A happy accident that occurred in 2009 is about to color the world a ravishing new shade of blue—and, well, lucky us! YInMn blue (named for the pigment’s primary elements of Yttrium, Indium and Manganese), a deep and dazzling pigment, has just been licensed for commercial use—and artists, designers, and creatives the world over are, no doubt, taking note. Discovered in the labs of the University of Oregon, YInMn blue was the result of a serendipitous mingling of chemicals—including black manganese oxide—which, when heated to 2000 degrees Fahrenheit, miraculously resulted in a blue of uncommon vibrancy and a number of other key properties. Imbued, it turned out, with fade-resistance and durability rarely present in other vivid blues (like indigo, ultramarine, cobalt, and Prussian blue), YInMn carries potentially wide-ranging implications beyond the esthetic world.
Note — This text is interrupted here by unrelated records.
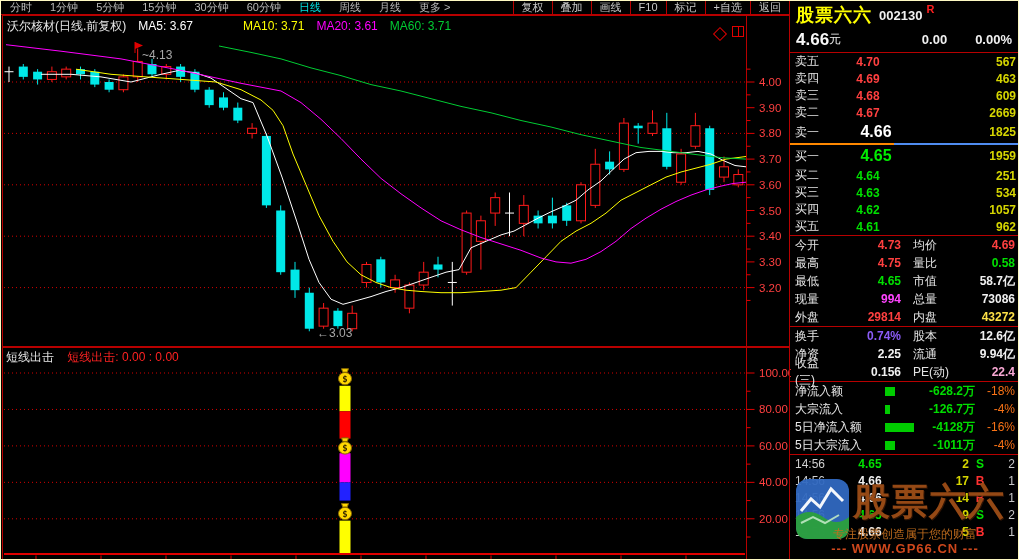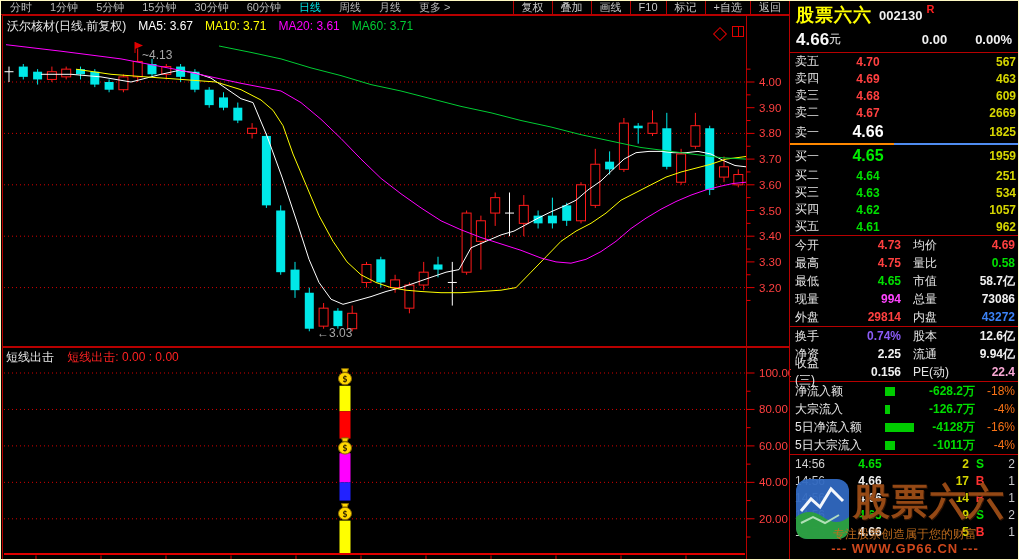"MA10: 3.71" span { margin-left: none -> 38px }
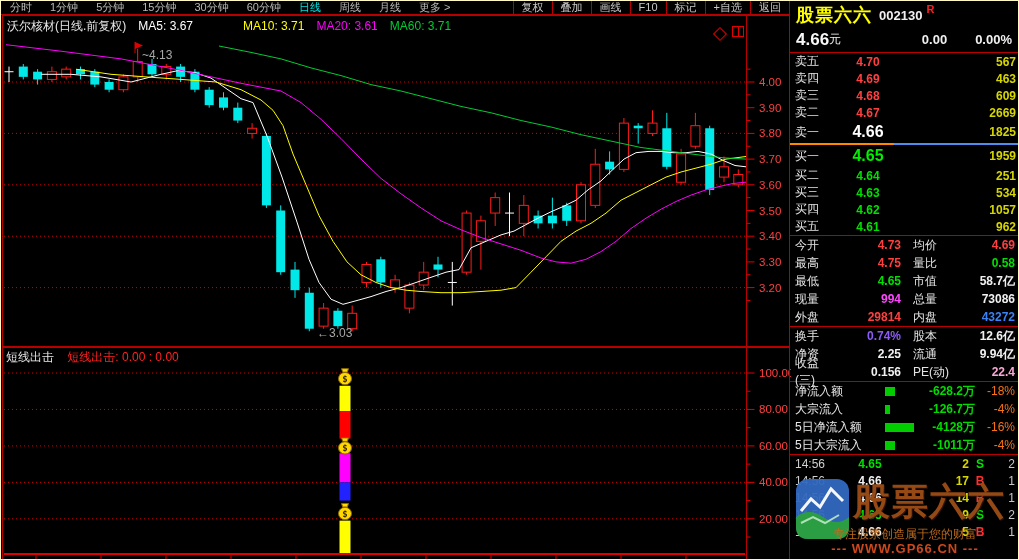"卖一" .lvl-row.big { gap: none -> 8px }
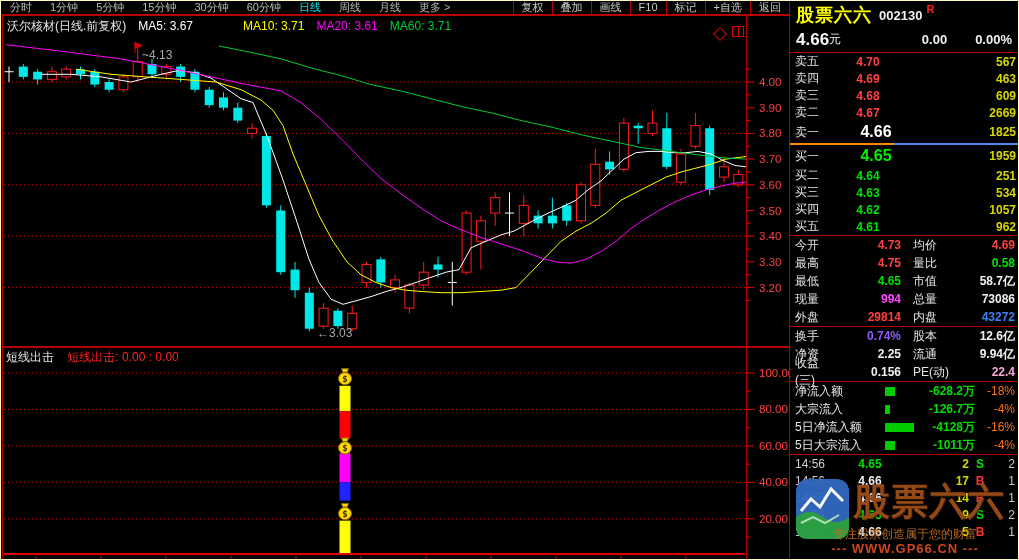"43272" span.st-v2 { color: #3b82f6 -> #fde047 }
University of Oregon scientist, Mas Subramanian, whose 2009 experiments with electronics resulted in the accidental discovery of YInMn blue, explains: “Ever since the early Egyptians developed some of the first blue pigments, the pigment industry has been struggling to address problems with safety, toxicity and durability.” YInMn blue, luckily, is relatively easy to produce, non-toxic, durable even in the face of water and oil, and happens to be good at deflecting infrared light—making it a potential ally in fostering energy efficiency.
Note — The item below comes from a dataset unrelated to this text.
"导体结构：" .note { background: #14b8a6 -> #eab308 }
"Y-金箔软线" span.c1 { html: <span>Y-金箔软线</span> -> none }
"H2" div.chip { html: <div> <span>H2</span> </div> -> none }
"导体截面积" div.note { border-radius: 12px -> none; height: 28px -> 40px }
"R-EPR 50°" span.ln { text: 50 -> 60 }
While the pigment is not widely available yet, the commercial pigment manufacturer, The Shepard Color Company, has smartly snapped up the color’s licensing rights, and, according to Subramanian, other commercial companies and artists are showing plenty of interest. One artist with inside knowledge, OSU visual arts major Madelaine Corbin, who interns in Subramanian’s lab, is using YInMn blue in her artwork, happy, one imagines, to join the stellar list of famous blue fixated artists—like conceptual artist Anish Kapoor and French painter Yves Klein. “Maddy is the first undergraduate non-science major who is interested in doing hands-on chemistry in our group,” notes Subramanian. Local Oregon artist Carol Chapel has also worked YInMn into her drypoint etchings. The most valuable accolade for YInMn, though, comes from the Forbes Pigment Collection, keeper and historian of the world’s oldest pigments, which has added YInMn to its storied collection. How often does that happen? Only once in a…blue…moon, it turns out.